Cette année, on trouve deux sujets sur l’art (série L et ES) et curieusement le concept de connaissance, pas très facile à manier, se retrouve de façon croisée dans des sujets différents de ces deux séries « L’art est-il une forme de connaissance? » (ES) ; « Les connaissances nous aident-elles à vivre? » (L). On remarquera que les deux sujets de dissertation de la série L ne manifestent pas une grande différence et, pour nous, sont trop vagues et trop larges (éducation ou vie), invitant à dire des généralités et des banalités.

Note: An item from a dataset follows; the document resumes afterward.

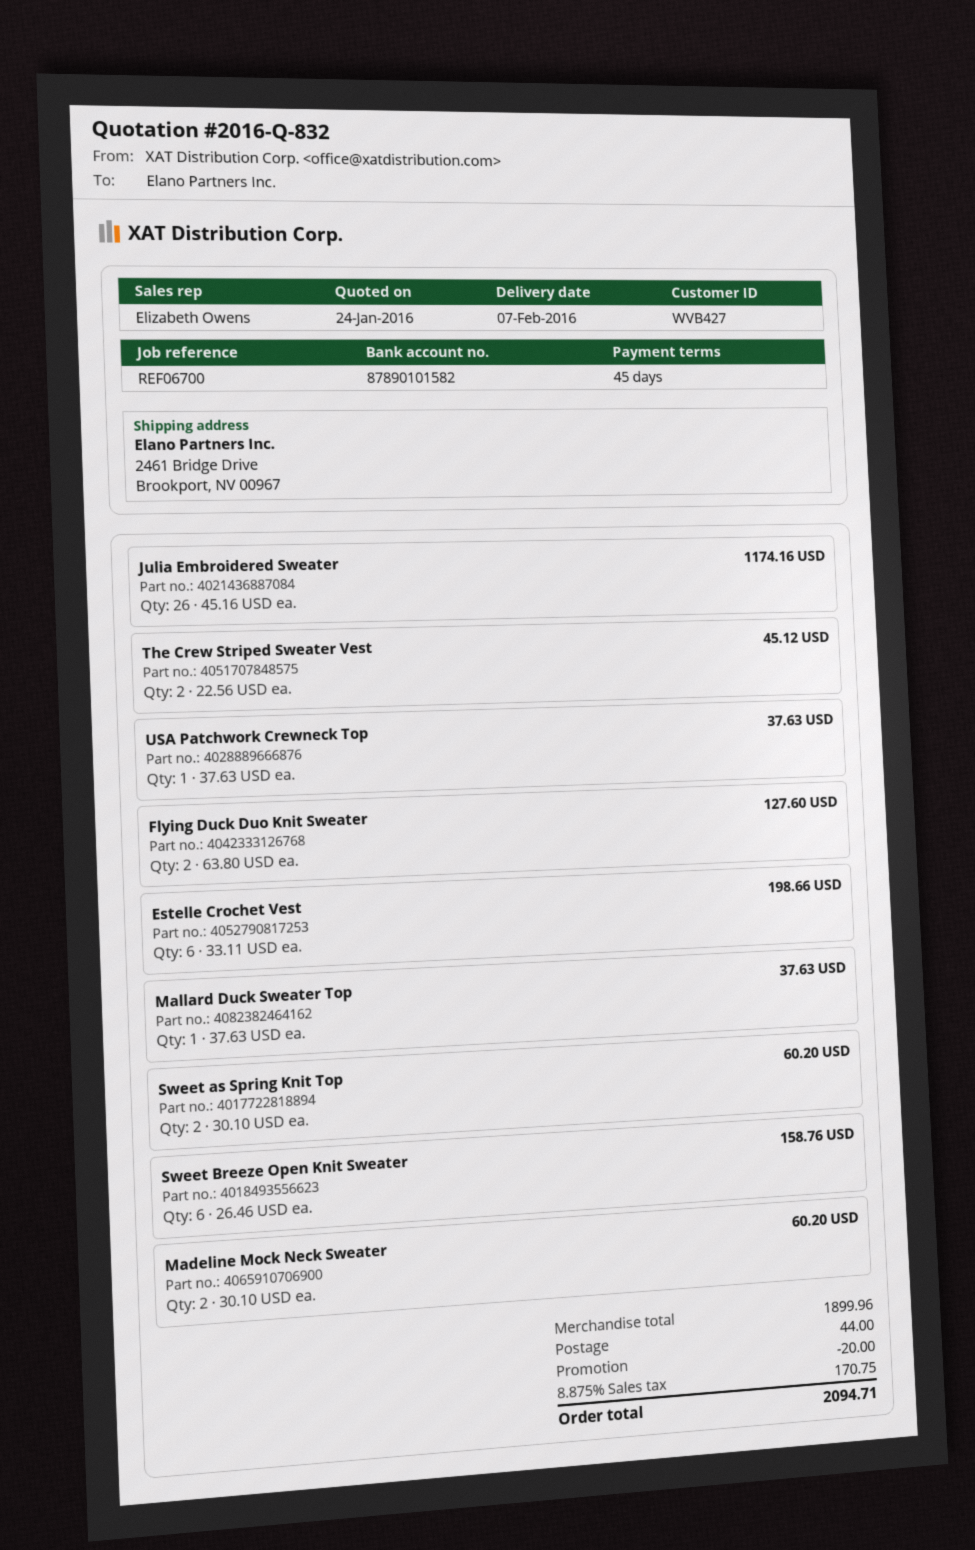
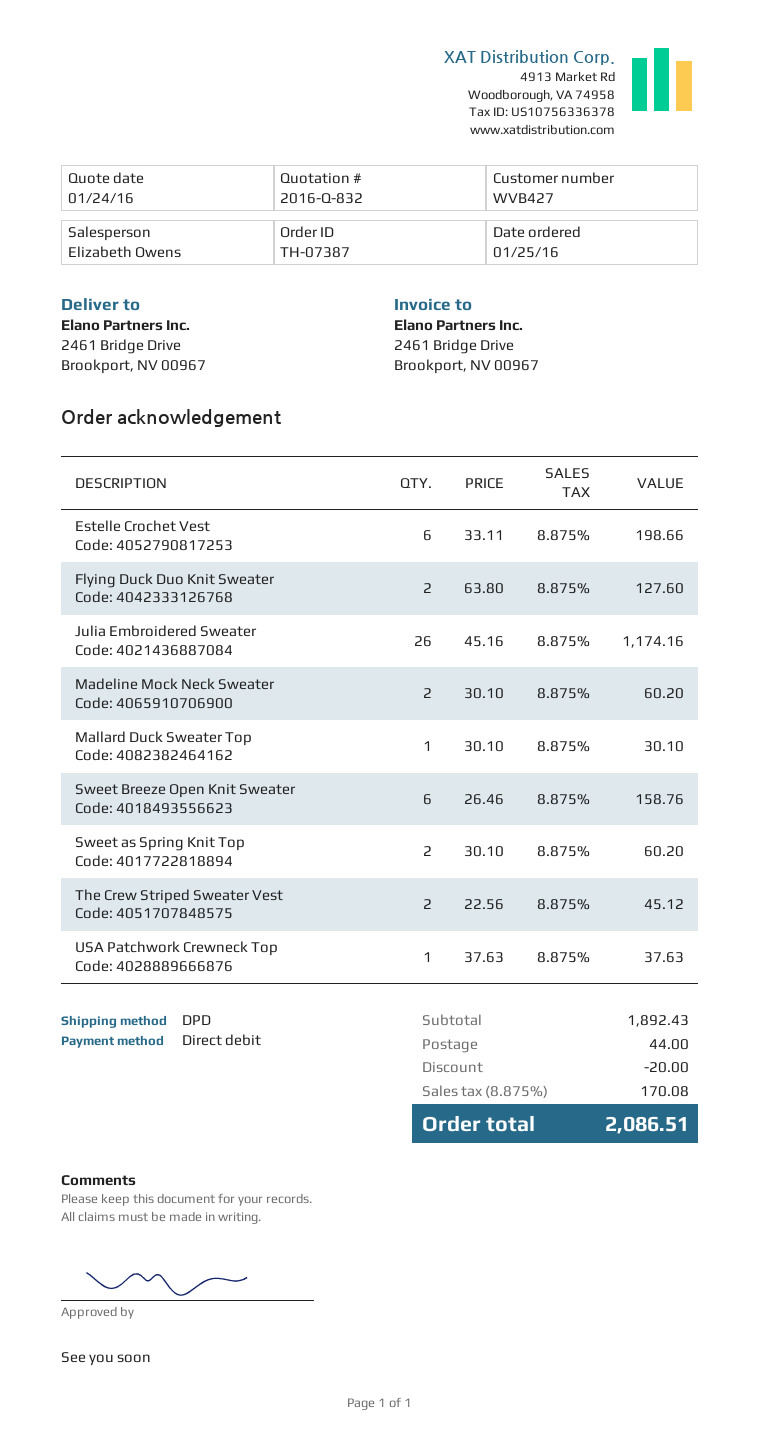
Mallard Duck Sweater Top: 1 x 37.63 = 37.63 -> 1 x 30.10 = 30.10
subtotal: 1899.96 -> 1892.43
tax: 8.875% = 170.75 -> 8.875% = 170.08
total: 2094.71 -> 2086.51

Quant à ceux qui pensaient ne pas penser en paraphrasant le texte, celui de Merleau-Ponty sur le corps et autrui, ne s’y prête guère !!!

La série ES est mieux servie car les sujets portent sur des parties biens différentes du programme, l’art, la justice, la conscience.

Il en est de même pour la série S dont les sujets renvoient à la conscience/inconscient, le travail, la vérité.

Bac L Liban 2017

Sujet 1

L’art peut-il nous éduquer ?

Sujet 2

Les connaissances nous aident-elles à vivre ?

Sujet 3

Expliquer le texte suivant

L’homme ne montre pas ordinairement son corps, et, quand il le fait, c’est tantôt avec crainte, tantôt dans l’intention de fasciner. Il lui semble que le regard étranger qui parcourt son corps le dérobe à lui-même ou qu’au contraire l’exposition de son corps va lui livrer autrui sans défense, et c’est alors autrui qui sera réduit à l’esclavage. La pudeur et l’impudeur prennent donc place dans cette dialectique du moi et d’autrui qui est celle du maître et de l’esclave : en tant que j’ai un corps, je peux être réduit en objet sous le regard d’autrui et ne plus compter pour lui comme personne, ou bien, au contraire, je peux devenir son maître et le regarder à mon tour, mais cette maîtrise est une impasse, puisque, au moment où ma valeur est reconnue par le désir d’autrui, autrui n’est plus la personne par qui je souhaitais d’être reconnu, c’est un être fasciné, sans liberté, et qui à ce titre ne compte plus pour moi. Dire que j’ai un corps est donc une manière de dire que je peux être vu comme un objet et que je cherche à être vu comme sujet, qu’autrui peut être mon maître ou mon esclave, de sorte que la pudeur ou l’impudeur expriment la dialectique de la pluralité des consciences et qu’elles ont bien une signification métaphysique. On en dirait autant du désir sexuel : il s’accommode mal de la présence d’un tiers témoin[1], s’il éprouve comme une marque d’hostilité une attitude trop naturelle ou des propos trop détachés de la part de l’être désiré, c’est qu’il veut fasciner et que le tiers observateur ou l’être désiré, s’il est trop libre d’esprit, échappe à la fascination. Ce qu’on cherche à posséder, ce n’est donc pas un corps, mais un corps animé par une conscience.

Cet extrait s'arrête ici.